Impact: For unallocated/unexplored areas of producing basin the increase in weightage given to work programme would drive greater and more thorough
exploration effort in all parts of the block as typically E&P blocks are several hundreds to thousands of square kilometers. Providing an upper ceiling on
biddable revenue share, besides preventing unviable bids, would also ensure higher returns for the operators thereby incentivizing higher production. It is
also designed to maximize the work program as bidders would bid a higher work programme to secure highly prospective blocks thereby leading to a more
intensive exploration program.

2. All basins: The contractor will have full marketing and pricing freedom for crude oil and natural gas to be sold at arm's length basis through transparent and
competitive bidding process. In gas, it is also extended this to those fields whose first Field Development Plan (FDP) is yet to be approved. Fiscal incentive is
also provided on additional gas production from domestic fields over and above normal production. It also gives concession in the royalties in case the oil
fields are brought to production earlier.

Impact: Providing full marketing and pricing freedom for crude oil and natural gas production would boost the viability of blocks where i) gas is the main
produce ii) the geology is challenging (such as offshore or frontier areas) requiring higher capex for exploration and development and is expected to
incentivize production from even difficult areas besides increasing the revenues and returns from other, more benign geologies.

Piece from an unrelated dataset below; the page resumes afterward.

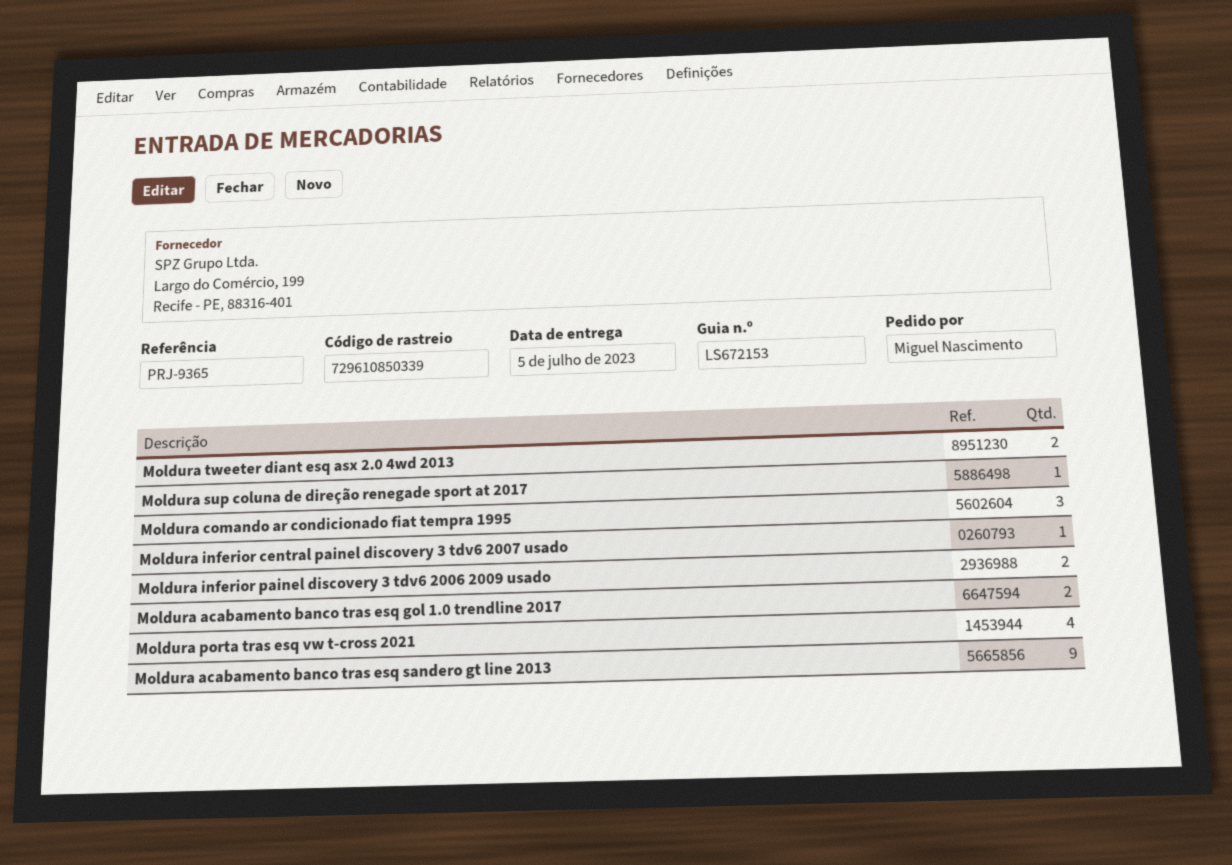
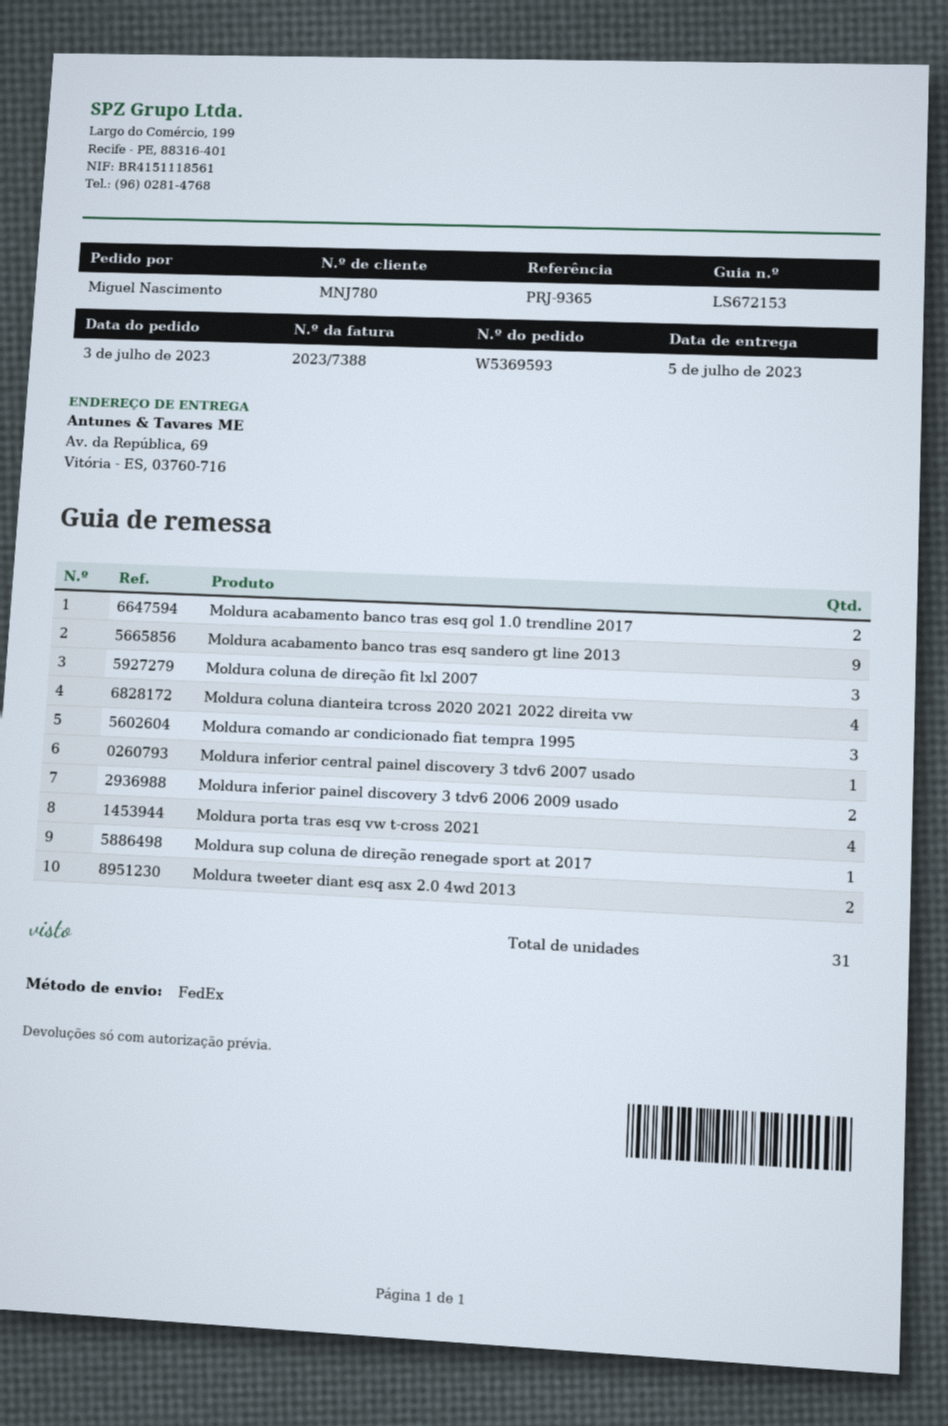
Moldura coluna de direção fit lxl 2007: none -> 3
Moldura coluna dianteira tcross 2020 2021 2022 direita vw: none -> 4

With the goal to increase the mix of natural gas in the overall energy mix, the GoI’s policy provides a push for increasing the production of gas. To this effect,
marketing and pricing freedom has been granted for those new discoveries whose FDP is not yet approved and fiscal incentive provided for additional gas
production over and above the normal production. The domestic pricing of gas has remained below the cost of production for several fields for many years
which coupled with lack of pipeline connectivity has disincentivized development of natural gas fields. Domestic gas prices have been pegged to the prices
prevailing at international hubs through the modified Rangarajan formula, in the absence of a price discovery mechanism owing to the lack of a gas trading
hub. As the international hubs are located in gas abundant areas the domestic gas prices have been low. Providing marketing and pricing freedom to gas
producers would go a long way in increasing the production of gas by incentivizing development of gas discoveries.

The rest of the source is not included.